[Records from a dataset]
- - - - - - -
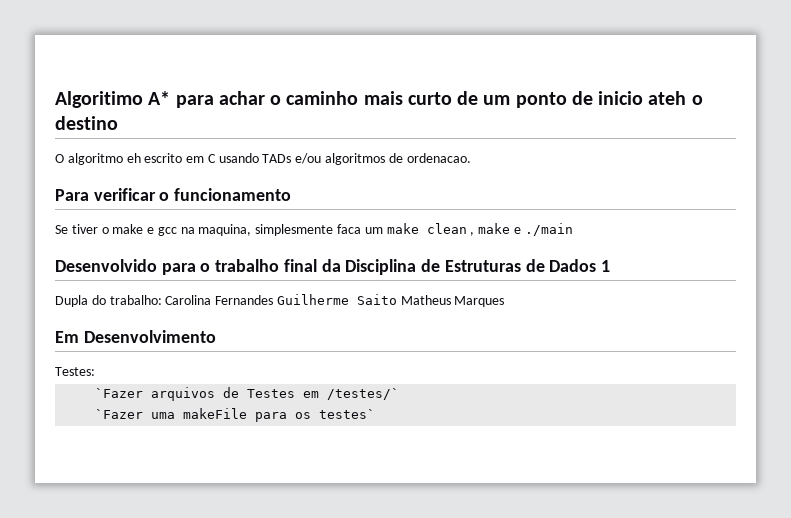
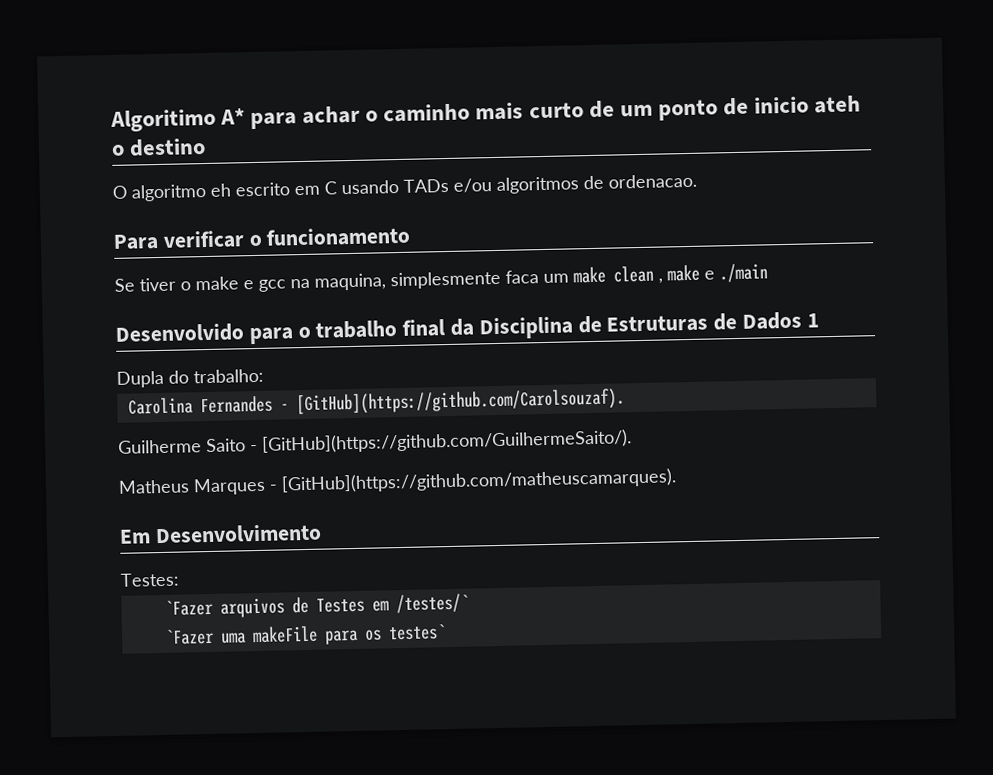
- Dupla do trabalho: Carolina Fernandes Guilherme Saito Matheus Marques
+ Dupla do trabalho:
+ Carolina Fernandes - [GitHub](https://github.com/Carolsouzaf).
+ Guilherme Saito - [GitHub](https://github.com/GuilhermeSaito/).
+ Matheus Marques - [GitHub](https://github.com/matheuscamarques).

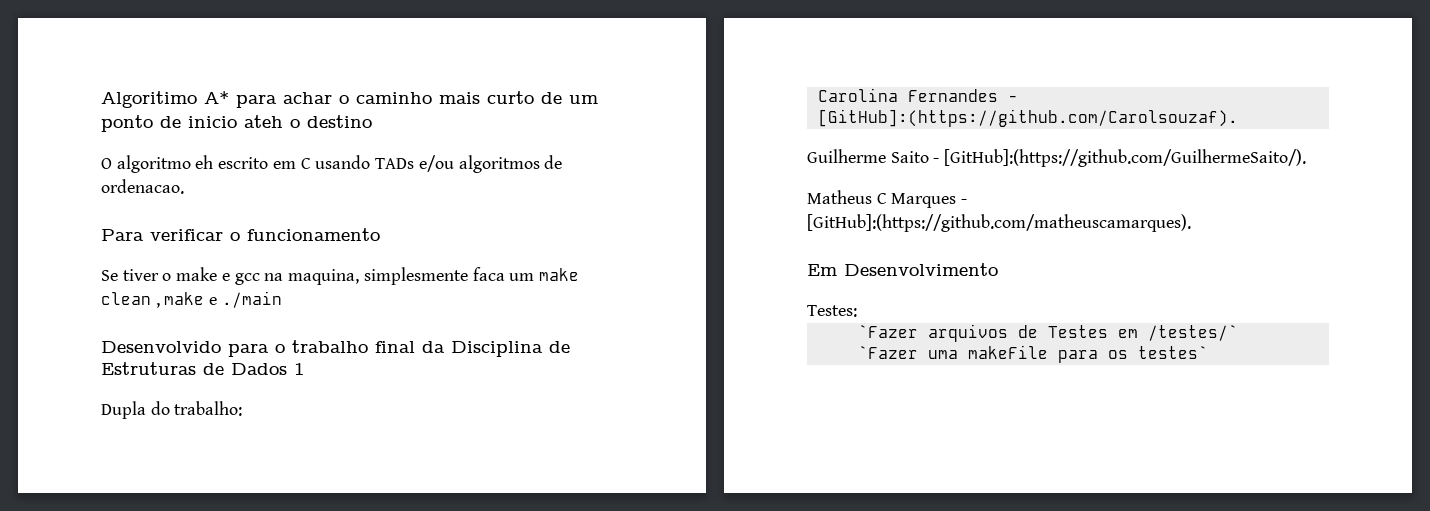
- Carolina Fernandes - [GitHub](https://github.com/Carolsouzaf).
+ Carolina Fernandes - [GitHub]:(https://github.com/Carolsouzaf).
- Guilherme Saito - [GitHub](https://github.com/GuilhermeSaito/).
+ Guilherme Saito - [GitHub]:(https://github.com/GuilhermeSaito/).
- Matheus Marques - [GitHub](https://github.com/matheuscamarques).
+ Matheus C Marques - [GitHub]:(https://github.com/matheuscamarques).

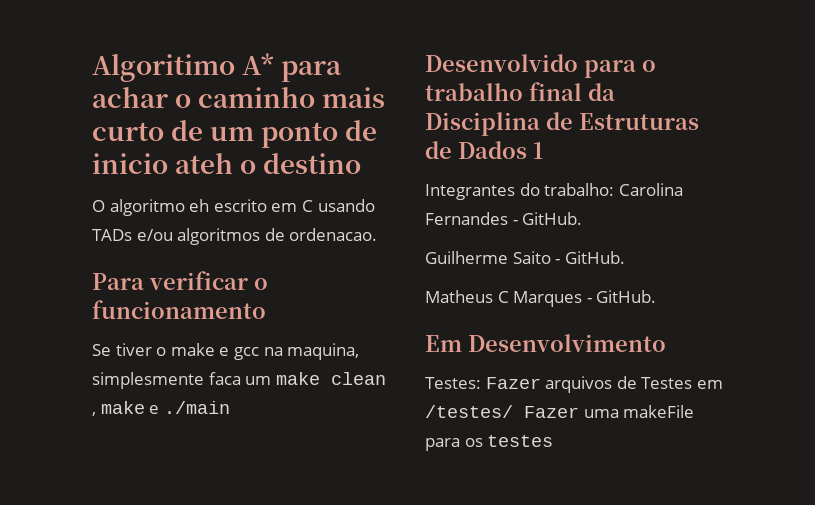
- Dupla do trabalho:
- Carolina Fernandes - [GitHub]:(https://github.com/Carolsouzaf).
+ Integrantes do trabalho: Carolina Fernandes - GitHub.
- Guilherme Saito - [GitHub]:(https://github.com/GuilhermeSaito/).
+ Guilherme Saito - GitHub.
- Matheus C Marques - [GitHub]:(https://github.com/matheuscamarques).
+ Matheus C Marques - GitHub.
- Testes:
- `Fazer arquivos de Testes em /testes/`
- `Fazer uma makeFile para os testes`
+ Testes: Fazer arquivos de Testes em /testes/ Fazer uma makeFile para os testes

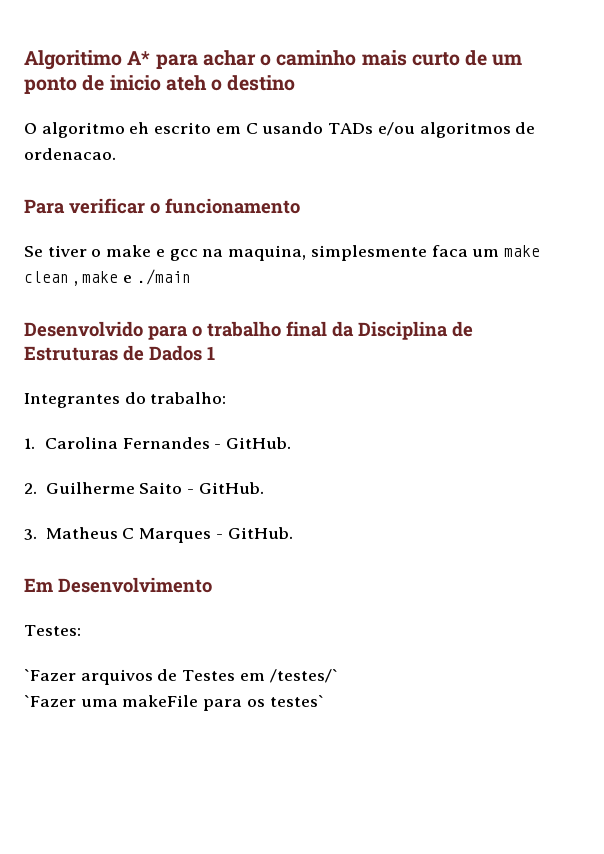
- Integrantes do trabalho: Carolina Fernandes - GitHub.
+ Integrantes do trabalho:
+ 1. Carolina Fernandes - GitHub.
- Guilherme Saito - GitHub.
+ 2. Guilherme Saito - GitHub.
- Matheus C Marques - GitHub.
+ 3. Matheus C Marques - GitHub.
- Testes: Fazer arquivos de Testes em /testes/ Fazer uma makeFile para os testes
+ Testes:
+ `Fazer arquivos de Testes em /testes/`
+ `Fazer uma makeFile para os testes`

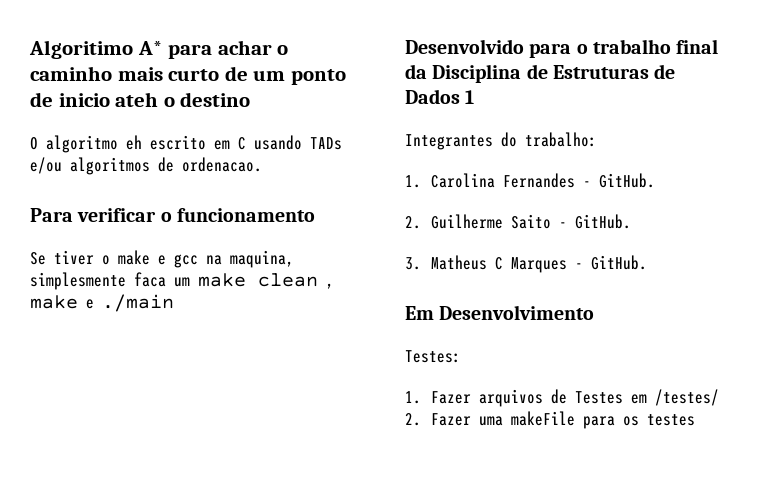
- `Fazer arquivos de Testes em /testes/`
- `Fazer uma makeFile para os testes`
+ 1. Fazer arquivos de Testes em /testes/
+ 2. Fazer uma makeFile para os testes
- - - - - - -
Please show the lines in the entries above that hold the string "makeFile".

■ Worked solution:
- `Fazer uma makeFile para os testes`
+ Testes: Fazer arquivos de Testes em /testes/ Fazer uma makeFile para os testes
- Testes: Fazer arquivos de Testes em /testes/ Fazer uma makeFile para os testes
+ `Fazer uma makeFile para os testes`
- `Fazer uma makeFile para os testes`
+ 2. Fazer uma makeFile para os testes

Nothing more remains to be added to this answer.